Assignment:
Among the entries that follow, some lines contain the word "testes". Show all of them.

Supplied information:
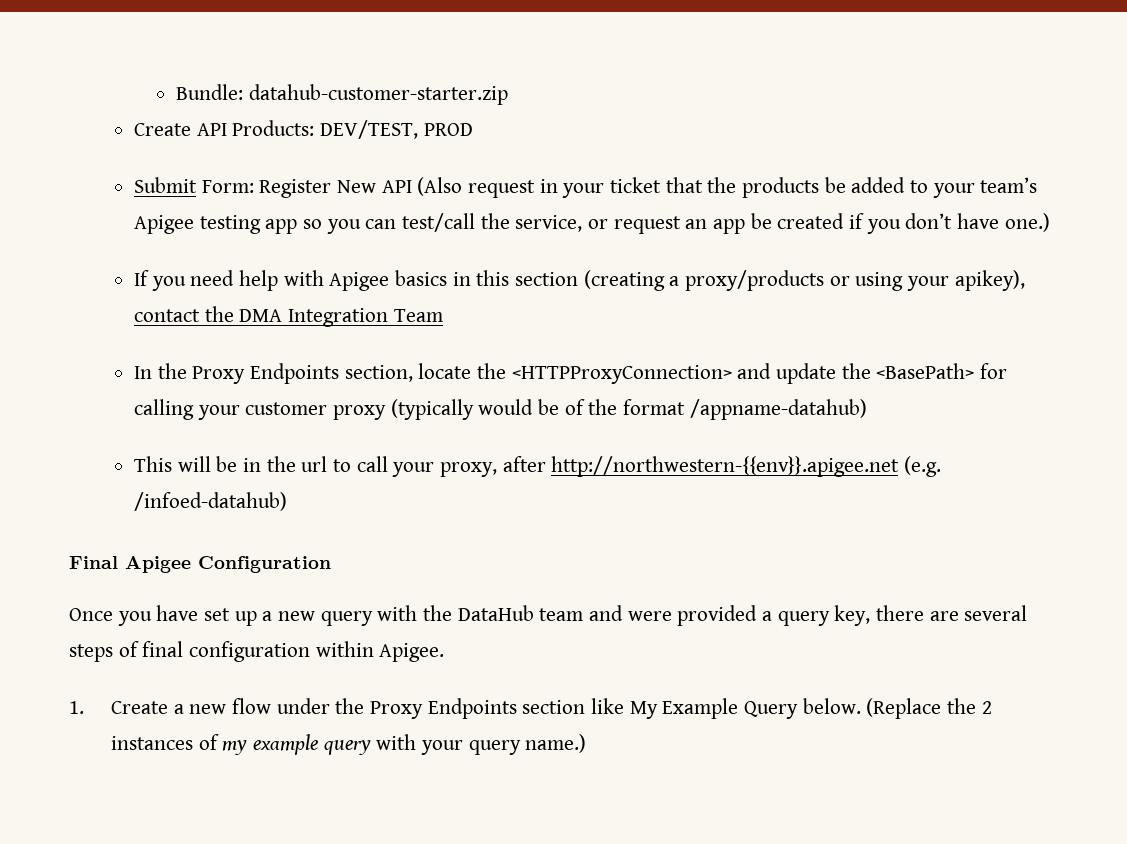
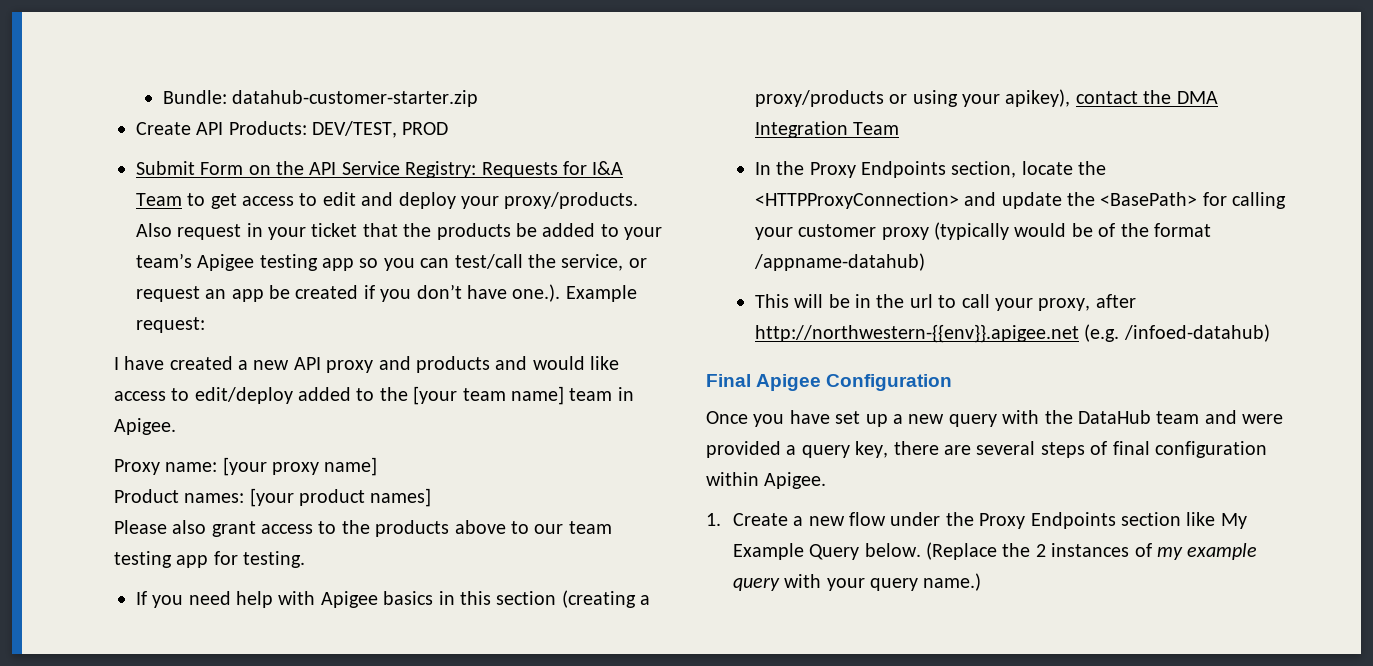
- Submit Form: Register New API (Also request in your ticket that the products be added to your team’s Apigee testing app so you can test/call the service, or request an app be created if you don’t have one.)
+ Submit Form on the API Service Registry: Requests for I&A Team to get access to edit and deploy your proxy/products. Also request in your ticket that the products be added to your team’s Apigee testing app so you can test/call the service, or request an app be created if you don’t have one.). Example request:
+ I have created a new API proxy and products and would like access to edit/deploy added to the [your team name] team in Apigee.
+ Proxy name: [your proxy name]
+ Product names: [your product names]
+ Please also grant access to the products above to our team testing app for testing.

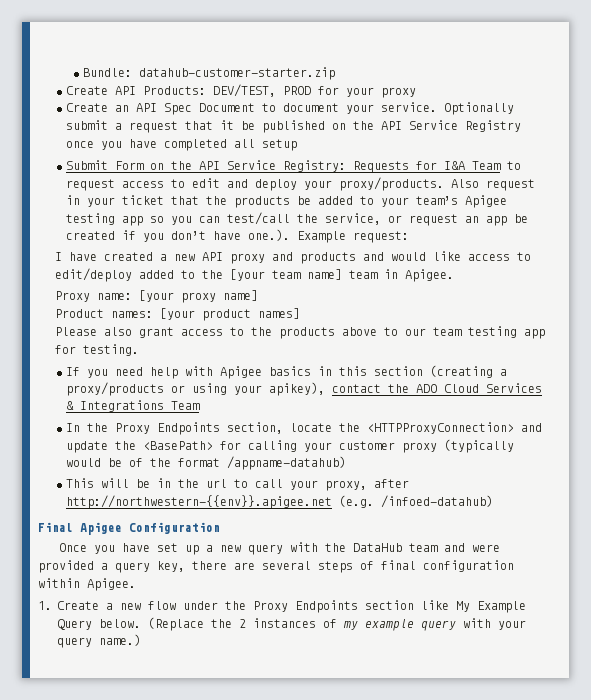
- Create API Products: DEV/TEST, PROD
+ Create API Products: DEV/TEST, PROD for your proxy
+ Create an API Spec Document to document your service. Optionally submit a request that it be published on the API Service Registry once you have completed all setup
- Submit Form on the API Service Registry: Requests for I&A Team to get access to edit and deploy your proxy/products.
+ Submit Form on the API Service Registry: Requests for I&A Team to request access to edit and deploy your proxy/products.
- If you need help with Apigee basics in this section (creating a proxy/products or using your apikey), contact the DMA Integration Team
+ If you need help with Apigee basics in this section (creating a proxy/products or using your apikey), contact the ADO Cloud Services & Integrations Team

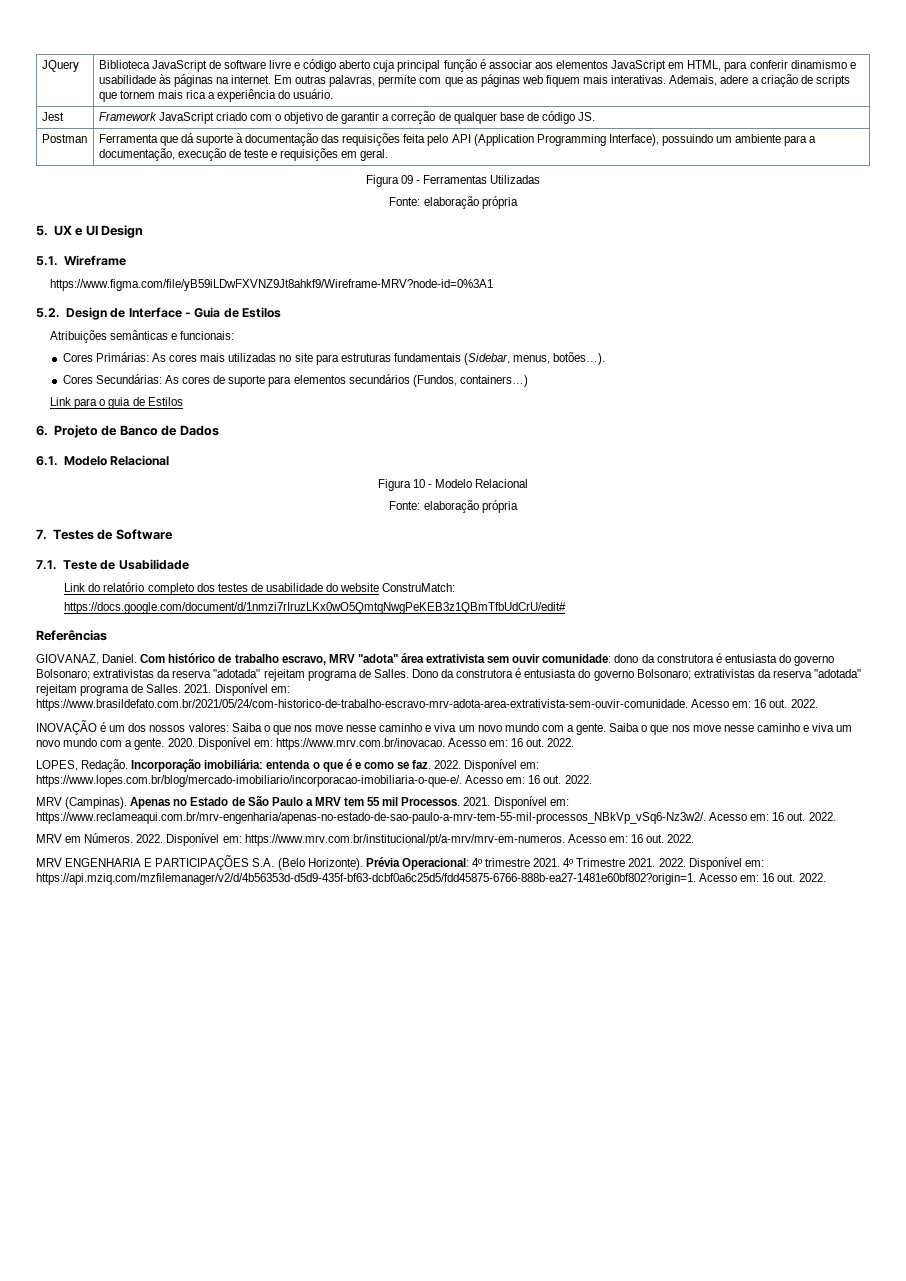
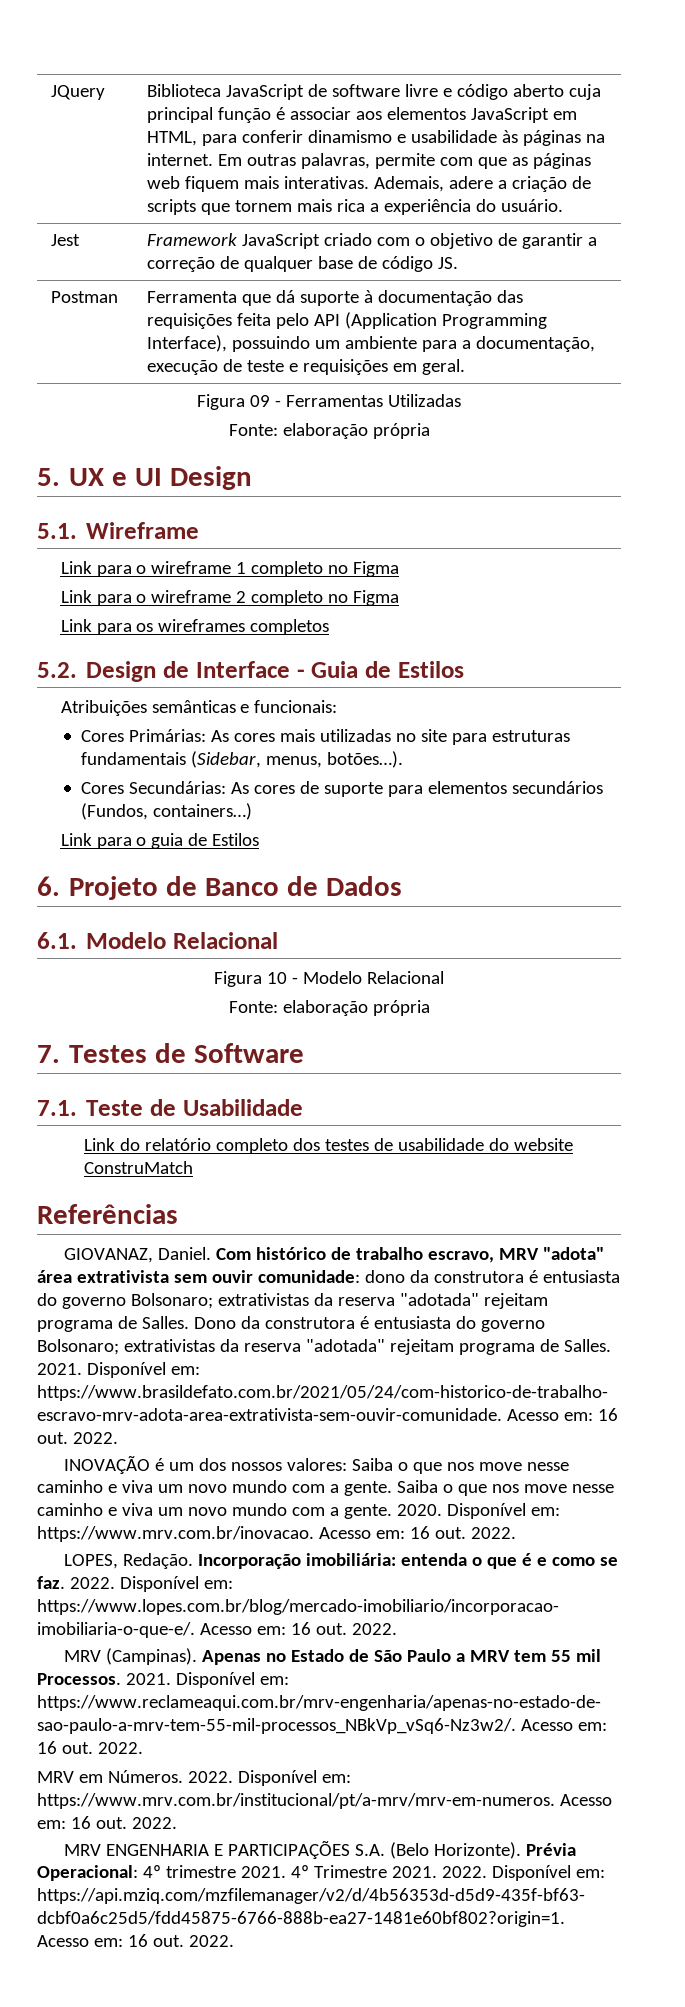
- https://www.figma.com/file/yB59iLDwFXVNZ9Jt8ahkf9/Wireframe-MRV?node-id=0%3A1
+ Link para o wireframe 1 completo no Figma
+ Link para o wireframe 2 completo no Figma
+ Link para os wireframes completos
- Link do relatório completo dos testes de usabilidade do website ConstruMatch:
- https://docs.google.com/document/d/1nmzi7rIruzLKx0wO5QmtqNwgPeKEB3z1QBmTfbUdCrU/edit#
+ Link do relatório completo dos testes de usabilidade do website ConstruMatch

Written solution:
- Link do relatório completo dos testes de usabilidade do website ConstruMatch:
+ Link do relatório completo dos testes de usabilidade do website ConstruMatch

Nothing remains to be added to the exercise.